Change Edition

Die Pandemie als Teil einer zukünftigen Vergangenheit

„Geschichtsfrënn vun der Gemeng Hesper“ dokumentieren Corona im Gemeindeleben


„Diese Corona-Pandemie ist historisch einzigartig und wesentlicher Teil einer zukünftigen Vergangenheit“, betonte Präsident Roland Schumacher in der diesjährigen Generalversammlung der „Geschichtsfrënn vun der Gemeng Hesper“, die im Jahre 1994 als lokalhistorische Vereinigung ins Leben gerufen wurden und sich zum Ziel setzten, das geschichtliche Kulturgut der Gemeinde zu sammeln, zu archivieren und an interessierte Mitbürger weiterzuvermitteln.

Bereits jetzt ist die Corona-Zeit ein prägender historischer Einschnitt, den die Geschichtsfreunde durch Sammeln der Gegenwart für die Zukunft dokumentieren und mit materiellen und digitalen Objekten, Fotosammlungen, Zeitungsartikeln und gemeindespezifische Maßnahmen festhalten.
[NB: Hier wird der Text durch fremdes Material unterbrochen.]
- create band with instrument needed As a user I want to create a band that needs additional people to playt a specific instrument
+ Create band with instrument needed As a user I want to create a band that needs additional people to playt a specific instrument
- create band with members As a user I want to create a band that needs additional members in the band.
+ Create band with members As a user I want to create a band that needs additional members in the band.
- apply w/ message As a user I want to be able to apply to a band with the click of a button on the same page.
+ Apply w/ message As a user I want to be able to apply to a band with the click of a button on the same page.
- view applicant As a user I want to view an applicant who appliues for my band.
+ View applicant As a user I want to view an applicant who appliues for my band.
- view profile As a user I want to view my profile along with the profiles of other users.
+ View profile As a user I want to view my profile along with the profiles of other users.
Kulturschöffin Diane Adehm (CSV) fand in ihrer Intervention anerkennende Worte für das Bemühen, die Coronakrise vom Blickwinkel einer späteren Geschichtsschreibung aus zu betrachten, „was ein erhebliches Potential zum Verständnis des augenblicklichen Geschehens berge“.

Zum ersten Mal fand die Jahreshauptversammlung der „Geschichtsfrënn“ im großen Saal Marie-Thérèse Gantenbein im Kulturzentrum CELO statt. So war es möglich, die Hygienevorschriften einzuhalten. In den Details und Verrechnungswerte der einzelnen Jahresberichte waren die Auswirkungen der Corona deutlich zu erkennen. Trotz Covid war die 204 Mitglieder zählende Vereinigung aktiv bei einer Reihe Anfragen von Privatleuten zu genealogischen Recherchen und Informationsgesuchen von Vereinen und der Gemeinde zu Persönlichkeiten, Gebäuden oder Flurnamen. Bedenken bezüglich eines rassistischen Begriffs zu dem Flurnamen „Moureschantz“ in Howald konnten mit der Erklärung von Feuchtgebiet oder „Mohr“ aus dem Weg geräumt werden.

Auch für dieses Jahr haben sich die Geschichtsfreunde trotz Pandemie-Bremse so einiges vorgenommen. So sollen in der Rubrik „Wussten Sie schon…“ im lokalen Buet weiterhin bedeutende und interessante Kapitel der Gemeindegeschichte in kurzen Worten einem breiten Publikum nähergebracht werden. Auch wird man an einem Willkommenspaket für neue Einwohner mitarbeiten. Das gesammelte Material zu einem Mordfall in Itzig im August 1888 will man aufarbeiten und zusätzliche Archivfotos zu einem Unfall von US-Soldaten mit dem Jangeli bei der Wolffsmühle am 22.10.1945 auftreiben.

Der aktuelle Vorstand setzt sich zurzeit zusammen aus Präsident/Sekretär Roland Schumacher, Vize-Präsident Georges Beck, Kassierer René Siebenaler, Archivar Monique Schummers, Webmaster Sven Fournelle sowie den Mitgliedern Jérome Britz, Laurent Blum, Roby Jomé, Laurent Lamesch, Gilbert Linster, Nathalie Marx, Christian Pettinger, Victor Rod, Gil Roden und Paul Wagener.